DAX1/NR0B1 mutations cause primary adrenal insufficiency in early childhood and hypogonadotropic hypogonadism (HHG), leading to absent or incomplete sexual maturation. The aim of the study was to prospectively investigate gonadotrope and testicular functions in a patient carrying a DAX1 mutation, who had spontaneous puberty and normal virilization but oligospermia.
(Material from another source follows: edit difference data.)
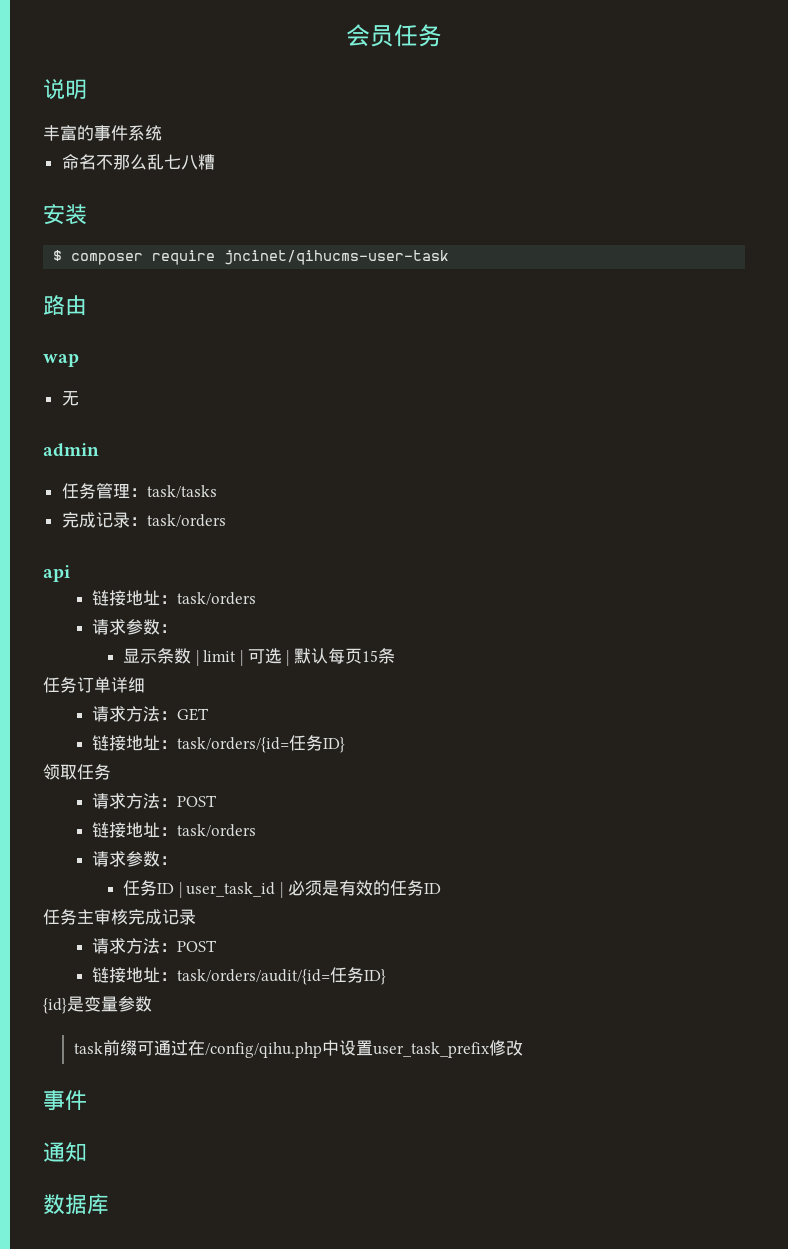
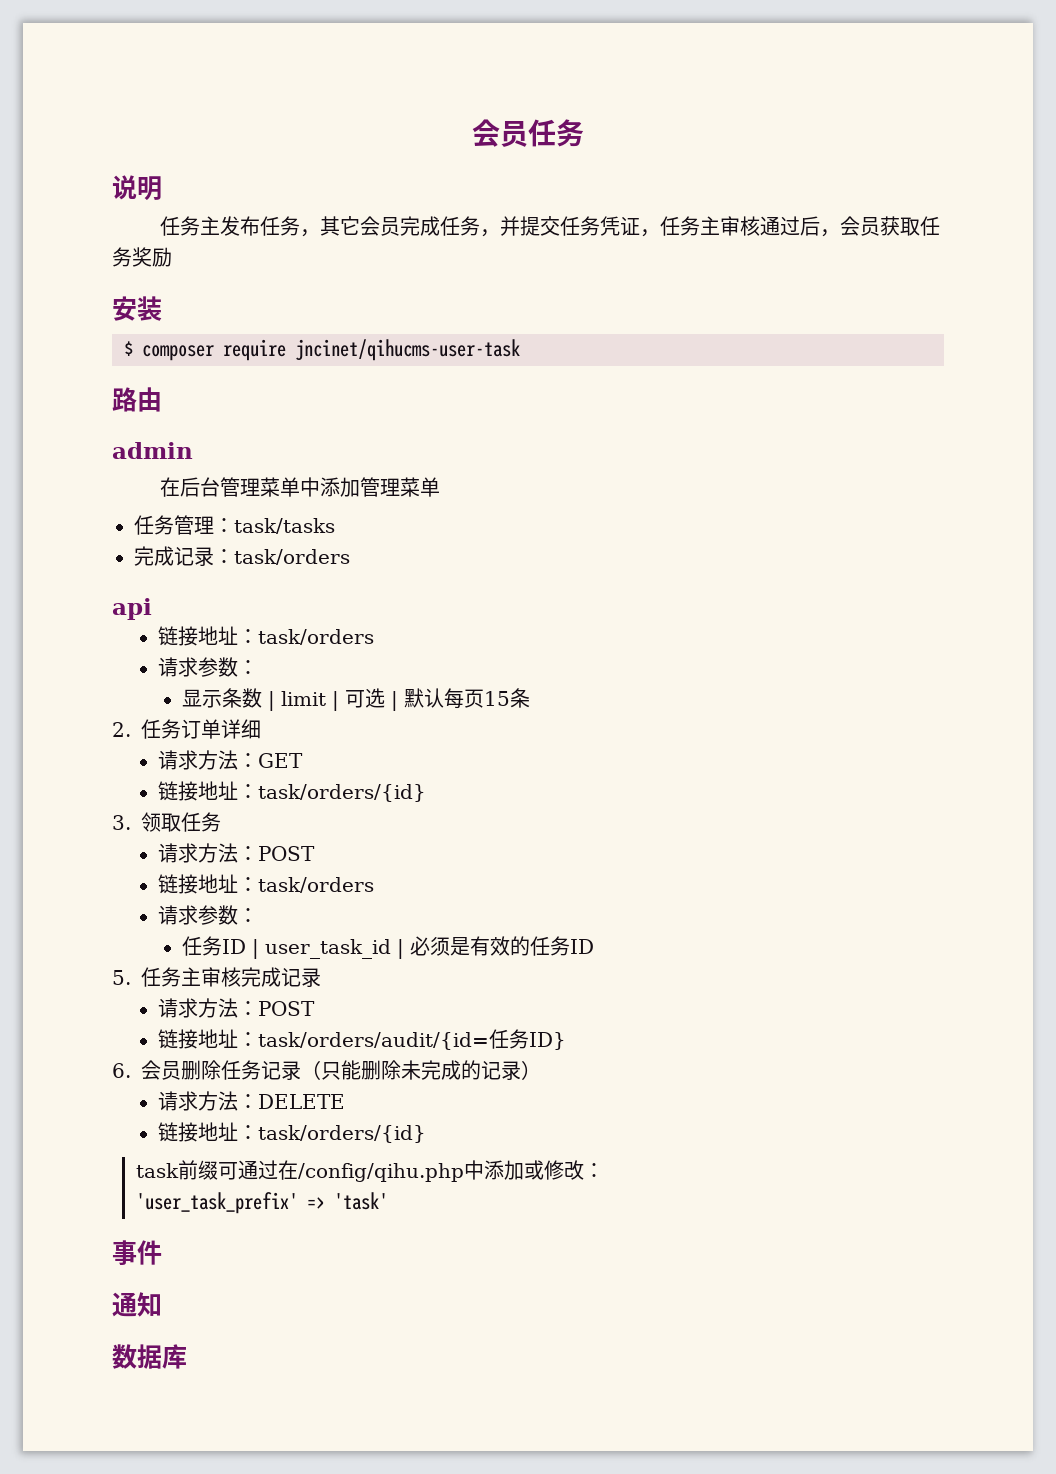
[43,125,162,141] [61,154,215,170] 丰富的事件系统 // 命名不那么乱七八糟 -> [160,216,941,237] [112,247,172,267] 任务主发布任务，其它会员完成任务，并提交任务凭证，任务主审核通过后，会员获取任务奖励
[43,353,79,367] [61,391,79,406] [43,443,99,457] wap // 无 // admin -> [112,442,193,459] [160,477,441,497] admin // 在后台管理菜单中添加管理菜单
(395, 656) none -> [112,722,131,737] 2.
[177,735,346,753] task/orders/{id=任务ID} // -> [257,784,426,802] [112,815,131,830] task/orders/{id} // 3.
(441, 888) none -> [112,970,131,985] 5.
[43,996,152,1014] {id}是变量参数 -> [112,1060,541,1080] [157,1091,345,1111] [157,1122,426,1143] 6.会员删除任务记录（只能删除未完成的记录） // 请求方法：DELETE // 链接地址：task/orders/{id}
[338,1040,490,1058] 设置user_task_prefix -> [483,1160,544,1180] 添加或
(523, 1048) none -> [583,1163,604,1178] [135,1192,388,1214] ： // 'user_task_prefix' => 'task'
The proband was referred for infertility at the age of 32 years. He reported adrenal insufficiency diagnosed at the age of 19 years. Puberty started at the age of 13 years, with spontaneous virilization, growth spurt, and testicular growth. He reported normal libido and sexual function. Physical examination showed normal virilization, penile length, and testicular volume. However, semen samples showed severe oligospermia. Hormonal measurements confirmed adrenal insufficiency but showed a preserved hypothalamic–pituitary–gonadal axis with normal testosterone and inhibin B; basal and GNRH-stimulated gonadotropin levels and LH pulsatility were also normal. He fathered a first boy by in vitro fertilization and a second boy without medical assistance. As a nephew also had early adrenal insufficiency, the possibility of DAX1 mutation was raised. The same recurrent hemizygous nonsense mutation W39X was found in the proband, his nephew, and in an apparently asymptomatic brother who was found to have adrenal insufficiency, mild HHG, and azoospermia. Several evaluations of the proband over 20 years showed preserved testosterone levels and LH secretion but deteriorating oligospermia.
Long-term preservation of normal hypothalamic–pituitary–gonadal function in this patient, contrasting with his severe oligospermia, strongly suggests that DAX1 is required for human spermatogenesis, independently of its known role in gonadotropin secretion.